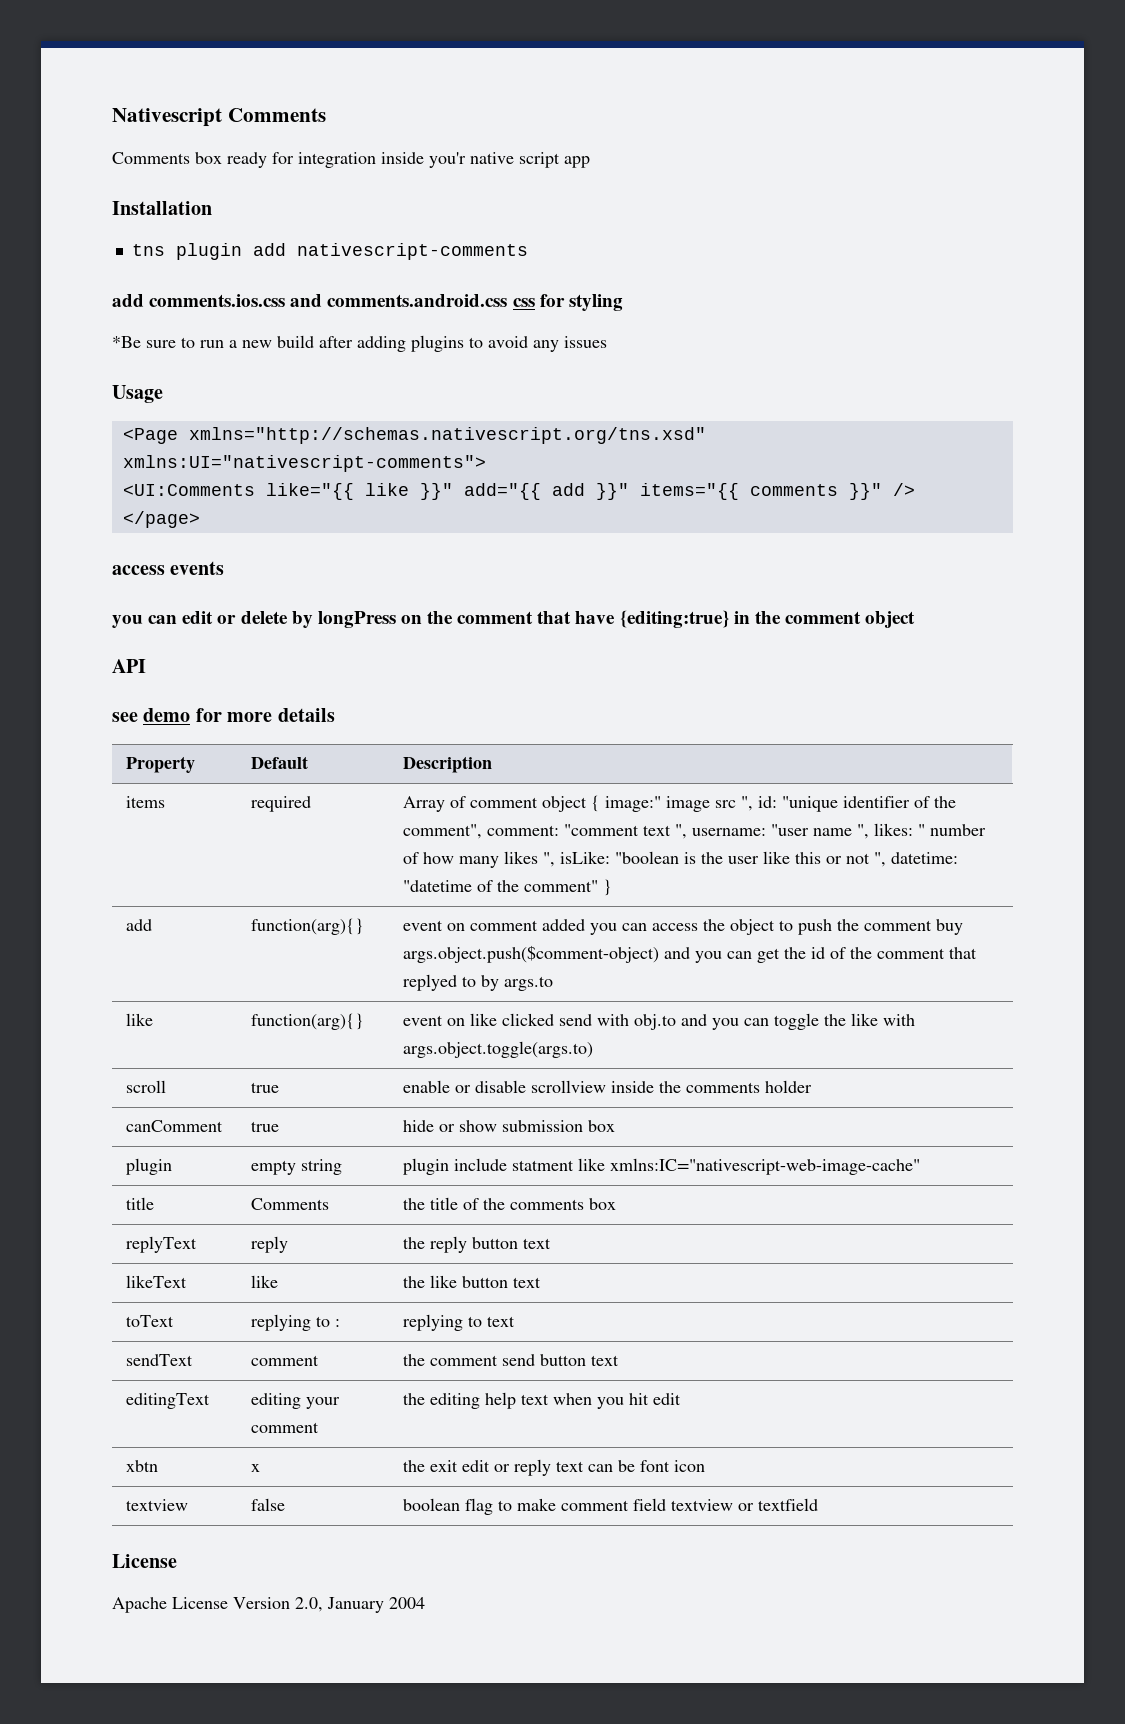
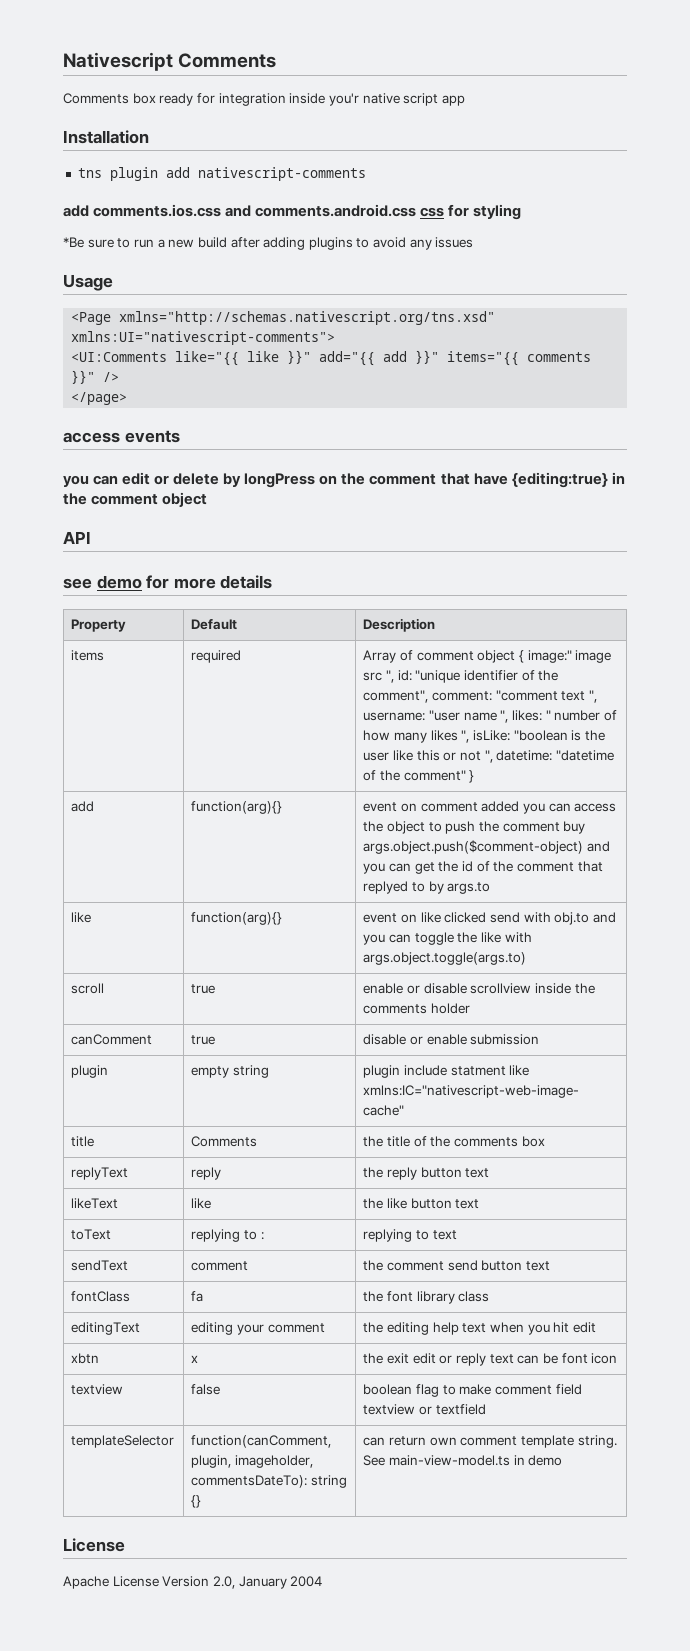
- canComment | true | hide or show submission box
+ canComment | true | disable or enable submission
+ fontClass | fa | the font library class
+ templateSelector | function(canComment, plugin, imageholder, commentsDateTo): string {} | can return own comment template string. See main-view-model.ts in demo

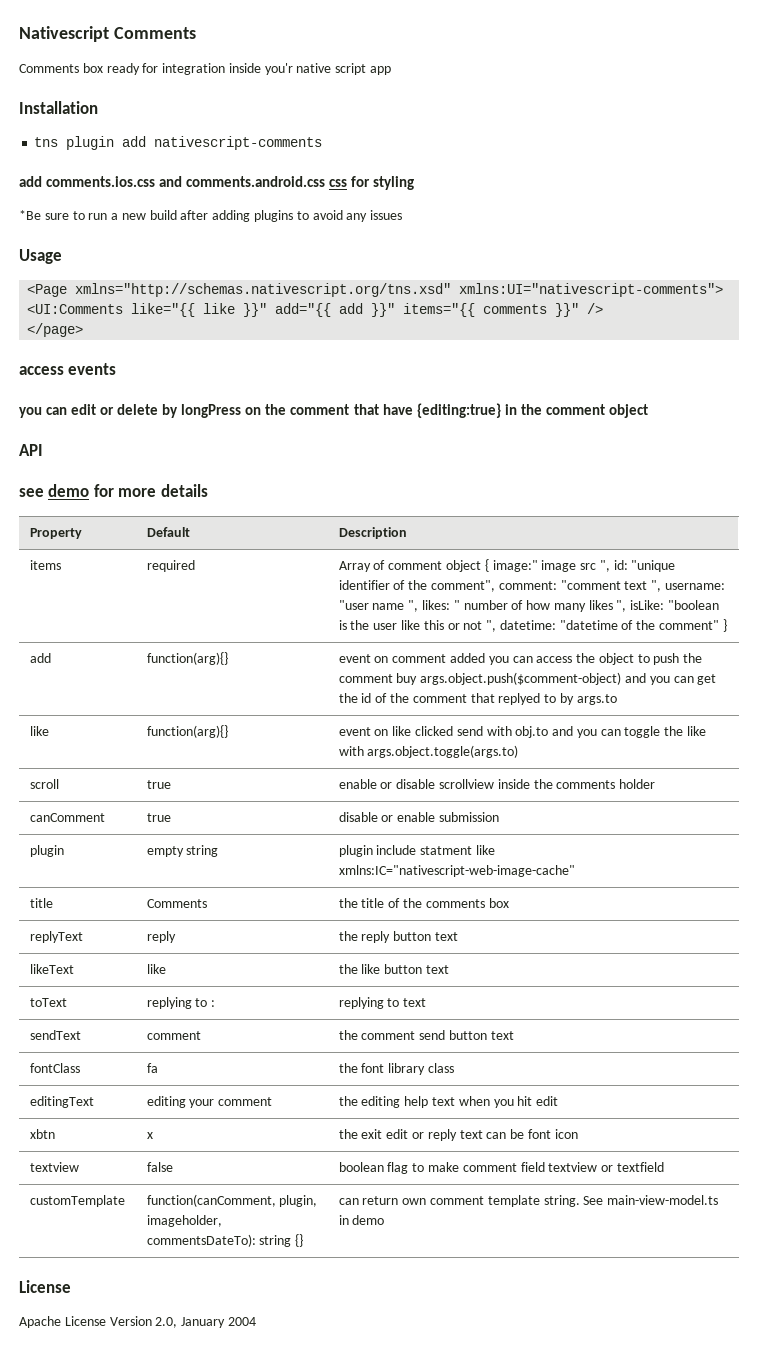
- templateSelector | function(canComment, plugin, imageholder, commentsDateTo): string {} | can return own comment template string. See main-view-model.ts in demo
+ customTemplate | function(canComment, plugin, imageholder, commentsDateTo): string {} | can return own comment template string. See main-view-model.ts in demo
-- -- --
[Task to carry out]
Report the lines above that contain "true".

[Result of the task]
- canComment | true | hide or show submission box
+ canComment | true | disable or enable submission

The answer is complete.